== WORK TASK ==
Strip the pictures and reproduce the rest of the listing exactly.
++++++++
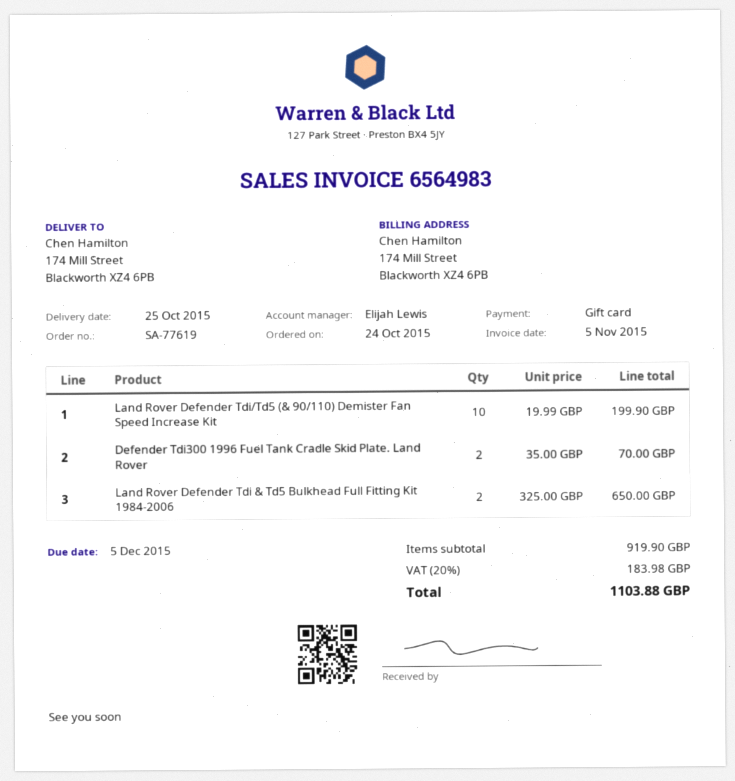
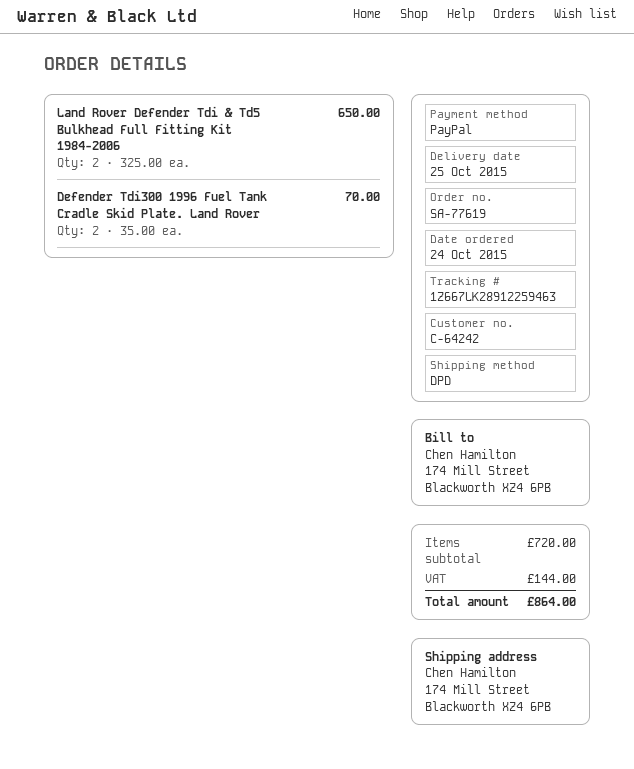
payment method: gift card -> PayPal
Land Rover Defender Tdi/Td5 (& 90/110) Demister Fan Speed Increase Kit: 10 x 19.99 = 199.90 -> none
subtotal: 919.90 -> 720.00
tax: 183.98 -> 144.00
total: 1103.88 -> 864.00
++++++++
== SOLUTION BELOW ==
payment method: gift card -> PayPal
Land Rover Defender Tdi/Td5 (& 90/110) Demister Fan Speed Increase Kit: 10 x 19.99 = 199.90 -> none
subtotal: 919.90 -> 720.00
tax: 183.98 -> 144.00
total: 1103.88 -> 864.00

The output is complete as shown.